Skip to main content

Installation

This guide walks you through installing Project SEMA-JOIN on your system.

System Requirements

Ensure your system meets these requirements:

  • Docker & Docker Compose
  • Python 3.10 or higher
  • uv package manager for Python
  • Ollama (optional, for AI features)

Installation Steps

Step 1: Clone the Repository

Download the Project SEMA-JOIN source code to your local machine:

git clone https://github.com/tub-lsdi/sema-join.git
cd sema-join

Step 2: Configure Environment

Create a .env file in the project root with your configuration settings.
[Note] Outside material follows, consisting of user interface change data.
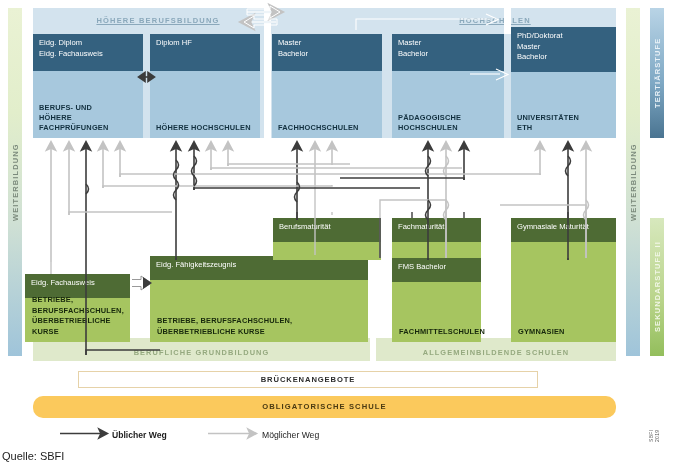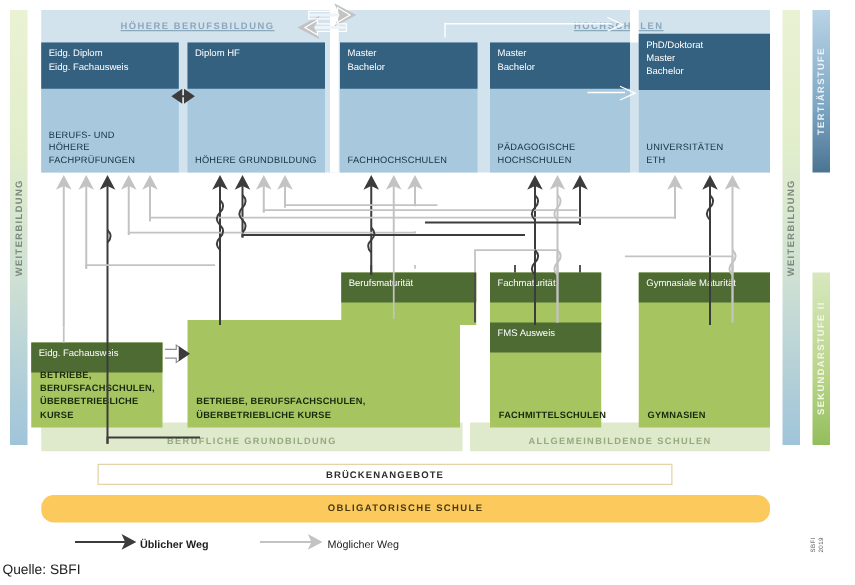--- a/index.html
+++ b/index.html
@@ -20,21 +20,21 @@
   .rail-sek{background:linear-gradient(to bottom,#93be5c 0%,#b9d48a 40%,#d7e8bd 100%);color:#f1f7e6;}
 
   
   .tert-band{background:#d3e3ee;}
   .tert-band-label{color:#8aa8bb;font-size:7.5px;font-weight:bold;letter-spacing:1.2px;
                    text-align:center;line-height:26px;text-decoration:underline;}
   .blue-box{background:#a7c8dd;}
   .blue-head{background:#34617f;color:#ffffff;font-size:7.6px;line-height:10.5px;
              padding:4px 6px 5px 6px;}
   .blue-foot{position:absolute;left:6px;bottom:5px;color:#12303f;font-size:7.4px;
-             font-weight:normal;line-height:10px;letter-spacing:.2px;}
+             font-weight:bold;line-height:10px;letter-spacing:.2px;}
 
   
   .green-box{background:#a6c560;}
   .green-head{background:#4e6b34;color:#ffffff;font-size:7.6px;line-height:10.5px;
               padding:3.5px 6px 4px 6px;}
   .green-foot{position:absolute;left:7px;bottom:5px;color:#17280c;font-size:7.4px;
               font-weight:bold;line-height:10.5px;letter-spacing:.2px;}
   .zone-band{background:#dfe9cb;color:#95a97f;font-size:7.4px;font-weight:bold;
              letter-spacing:1.1px;text-align:center;}
   .zone-band span{display:block;line-height:17px;}
@@ -92,21 +92,21 @@
       <span style="white-space:pre-line;">BERUFS- UND
 HÖHERE FACHPRÜFUNGEN</span>
     </div>
   </div>
 
   <div class="abs blue-box" style="left:150px;top:34px;width:110px;height:104px;">
     <div class="blue-head" style="height:28px;">
       <span style="white-space:pre-line;">Diplom HF</span>
     </div>
     <div class="blue-foot">
-      <span style="white-space:pre-line;">HÖHERE GRUNDBILDUNG</span>
+      <span style="white-space:pre-line;">HÖHERE HOCHSCHULEN</span>
     </div>
   </div>
 
   <div class="abs blue-box" style="left:272px;top:34px;width:110px;height:104px;">
     <div class="blue-head" style="height:28px;">
       <span style="white-space:pre-line;">Master
 Bachelor</span>
     </div>
     <div class="blue-foot">
       <span style="white-space:pre-line;">FACHHOCHSCHULEN</span>
@@ -151,41 +151,44 @@
       <span>Eidg. Fachausweis</span>
     </div>
     <div class="green-foot">
       <span style="white-space:pre-line;">BETRIEBE,
 BERUFSFACHSCHULEN,
 ÜBERBETRIEBLICHE KURSE</span>
     </div>
   </div>
 
   <div class="abs green-box" style="left:150px;top:256px;width:218px;height:86px;">
+    <div class="green-head" style="height:16px;">
+      <span>Eidg. Fähigkeitszeugnis</span>
+    </div>
     <div class="green-foot">
       <span style="white-space:pre-line;">BETRIEBE, BERUFSFACHSCHULEN,
 ÜBERBETRIEBLICHE KURSE</span>
     </div>
   </div>
 
   <div class="abs green-box" style="left:273px;top:218px;width:108px;height:42px;">
     <div class="green-head" style="height:16px;">
       <span>Berufsmaturität</span>
     </div>
   </div>
 
   <div class="abs green-box" style="left:392px;top:218px;width:89px;height:42px;">
     <div class="green-head" style="height:16px;">
       <span>Fachmaturität</span>
     </div>
   </div>
 
   <div class="abs green-box" style="left:392px;top:258px;width:89px;height:84px;">
     <div class="green-head" style="height:16px;">
-      <span>FMS Ausweis</span>
+      <span>FMS Bachelor</span>
     </div>
     <div class="green-foot">
       <span>FACHMITTELSCHULEN</span>
     </div>
   </div>
 
   <div class="abs green-box" style="left:511px;top:218px;width:105px;height:124px;">
     <div class="green-head" style="height:16px;">
       <span>Gymnasiale Maturität</span>
     </div>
Note: The project includes a .env.example file that you can copy and modify:

cp .env.example .env

Example .env configuration:

# Database
DB_PATH=corpus.db # Path where DuckDB corpus database will be stored
LOG_LEVEL=DEBUG # Options: DEBUG, INFO, WARNING, ERROR

# DuckDB Performance Settings
DUCKDB_MEMORY_LIMIT=25GB # Max RAM DuckDB can use (set to ~75% of available system RAM, e.g., 12GB, 24GB, 48GB)
DUCKDB_TEMP_DIRECTORY=./_temp # Directory for temporary files (requires free disk space during corpus ingestion)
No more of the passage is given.